Becoming a part of PoetsArtists has brought me into a supportive community, a tribe really, with an indefatigable leader in Didi. I enjoy the opportunity to hear about upcoming exhibitions, helping each other where we can, and sharing ideas and information. Being part of PoetsArtists has resulted in several of my paintings being selected for international publications and exhibitions; and I am so grateful to be involved.

Can you give a little insight into your artistic practice?

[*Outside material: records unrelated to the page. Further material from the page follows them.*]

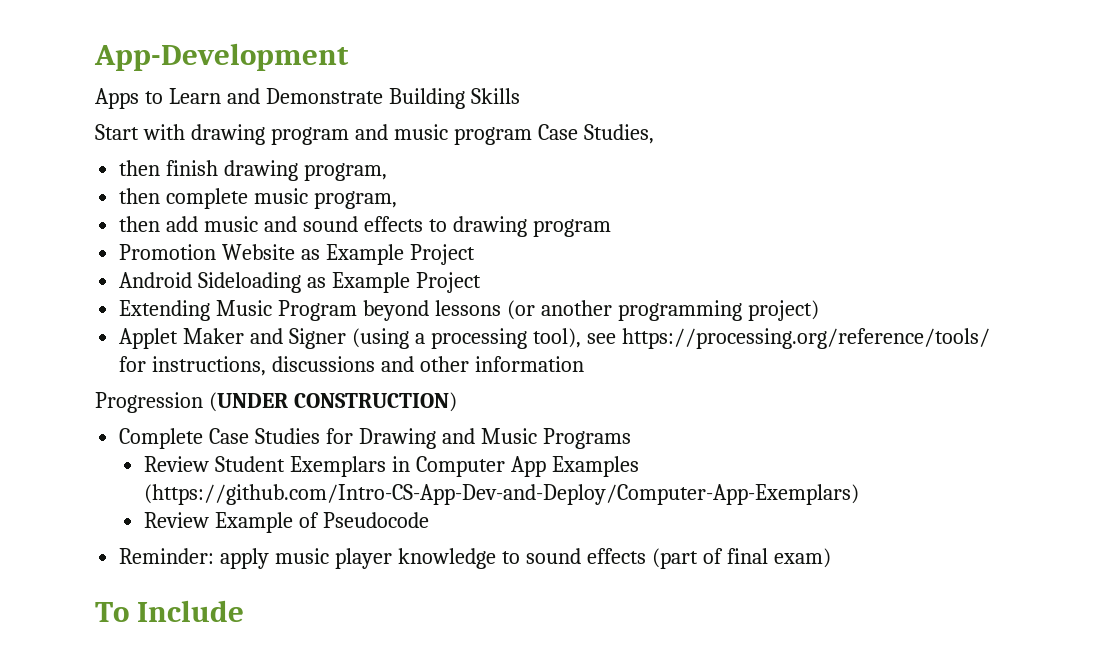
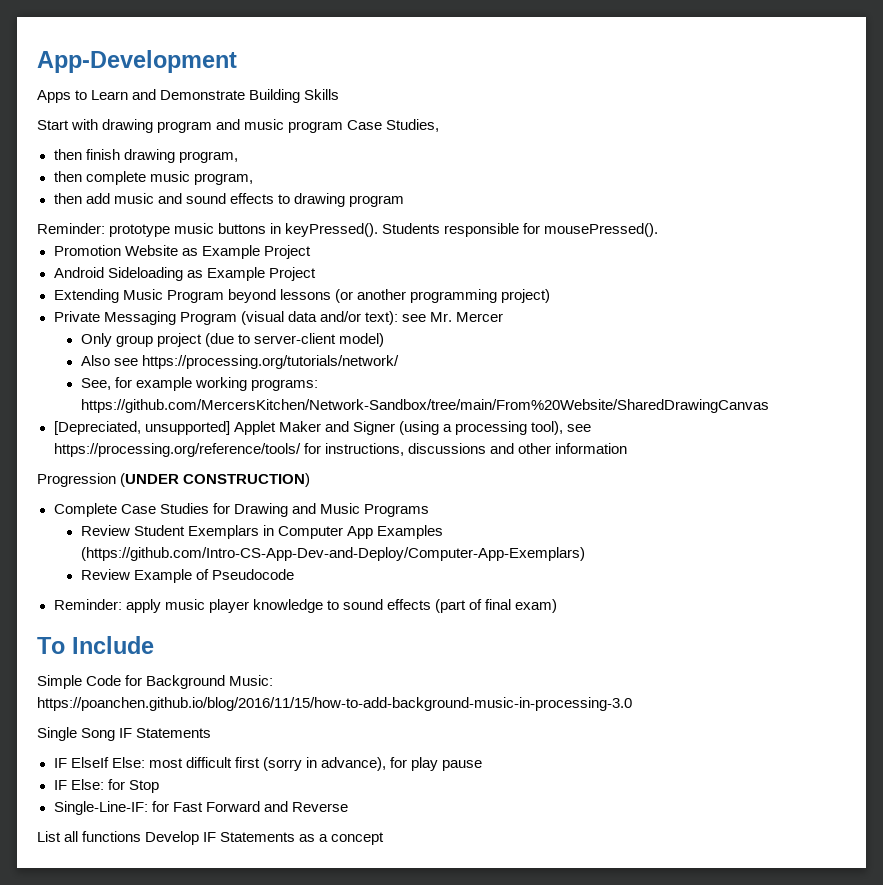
+ Reminder: prototype music buttons in keyPressed(). Students responsible for mousePressed().
- Applet Maker and Signer (using a processing tool), see https://processing.org/reference/tools/ for instructions, discussions and other information
+ Private Messaging Program (visual data and/or text): see Mr. Mercer
+ Only group project (due to server-client model)
+ Also see https://processing.org/tutorials/network/
+ See, for example working programs: https://github.com/MercersKitchen/Network-Sandbox/tree/main/From%20Website/SharedDrawingCanvas
+ [Depreciated, unsupported] Applet Maker and Signer (using a processing tool), see https://processing.org/reference/tools/ for instructions, discussions and other information
+ Simple Code for Background Music: https://poanchen.github.io/blog/2016/11/15/how-to-add-background-music-in-processing-3.0
+ Single Song IF Statements
+ IF ElseIf Else: most difficult first (sorry in advance), for play pause
+ IF Else: for Stop
+ Single-Line-IF: for Fast Forward and Reverse
+ List all functions Develop IF Statements as a concept

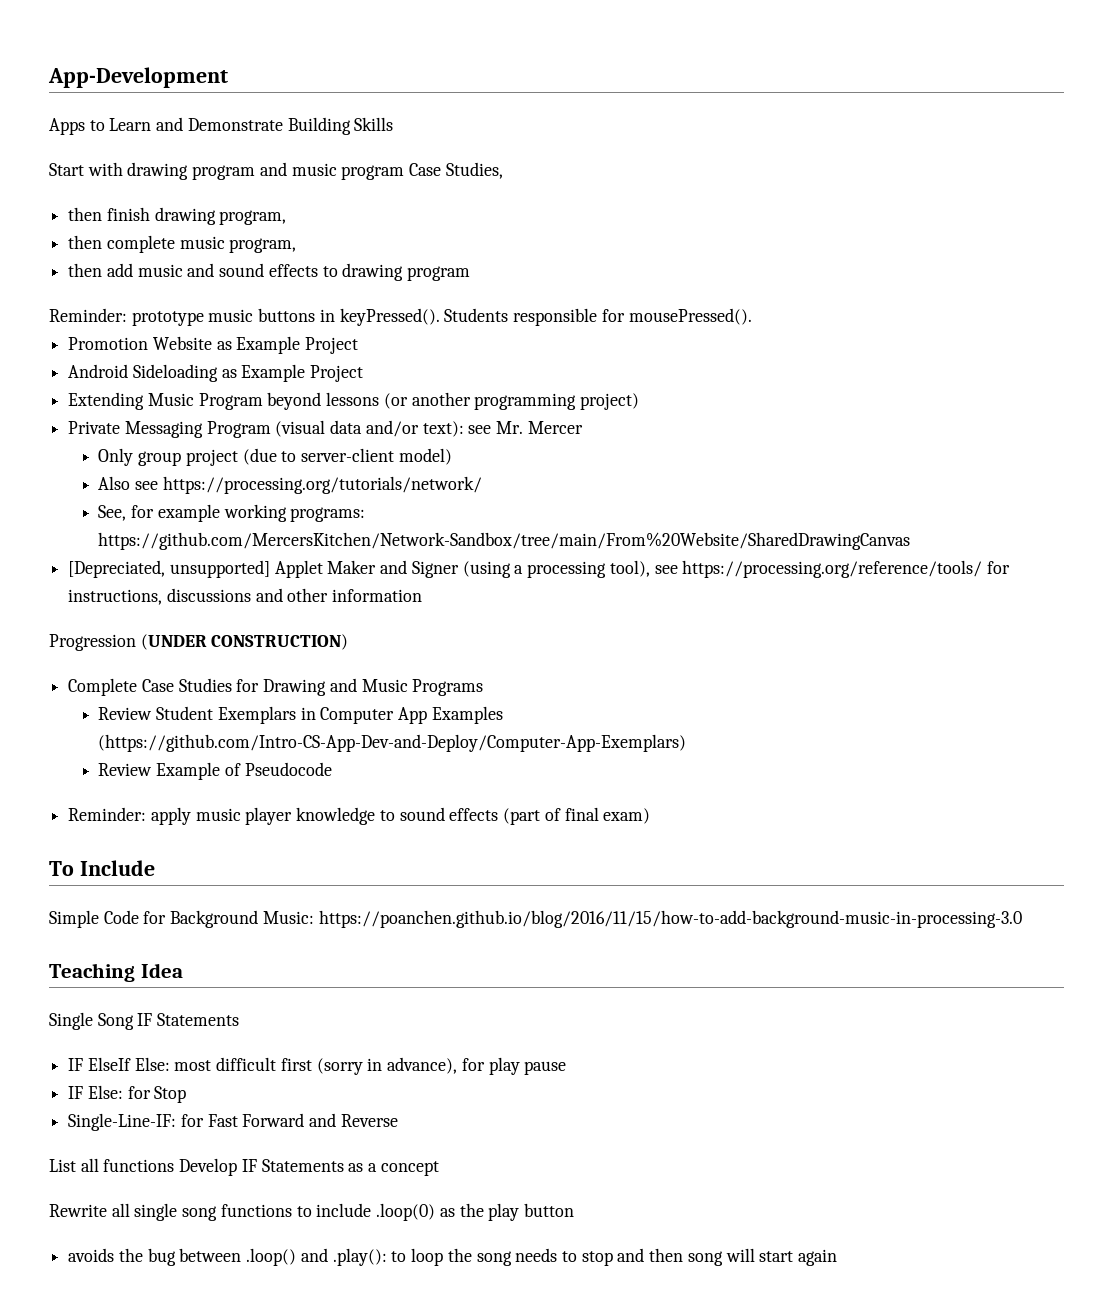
+ Teaching Idea
+ Rewrite all single song functions to include .loop(0) as the play button
+ avoids the bug between .loop() and .play(): to loop the song needs to stop and then song will start again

Painting people is my passion and I often accept Portrait Commissions which help earn my bread and butter. Between portrait commissions I work on my own figurative ideas.  I usually have several paintings on the go and revolve between them while allowing time to dry as well as time to reflect on which areas need adjusting.

Most days begin the same way for me. I wake up early and paint for 8 hours, stopping only for morning tea and lunch. As a tonal realist painter, I trained in the Meldrum method in Australia and then at the Angel Academy of Art in Florence Italy with Maestro Michael John Angel. Tonal values are a major priority for me, because when the tonal values are correct, the form will have the illusion of being three dimensional. Other important considerations are drawing, edges, color and variation. Being passionate about the process of painting means I am striving to constantly learn and improve my technique.

Did you create specific work for I Observe?

The name for the show, I Observe, was decided upon after the finalists were announced. The call was originally for intimate work and, while Bliss wasn’t created specifically for this exhibition, I feel she conveys a style of intimacy to fit the idea.

How did you interpret the theme?

 As painters, especially realist painters, we spend every hour of our life observing. Painting is as much about learning to see as about learning to paint. Understanding how light behaves is paramount to my painting practice, so I guess I interpreted the theme through light, colour and gesture in a very practical way.

Can you tell us about your particular work for this show?

 My painting, Bliss, is part of a series of works in which I am exploring inner feelings of positiveness. I strive to paint a person’s inner glow, peace and radiance – observable feelings we have when we feel great in our own skin. I wanted to try and convey this theme in a way my audience could absorb the inner feeling of positiveness. In my hope of hopes I want the viewer to feel the joy emanating from the work.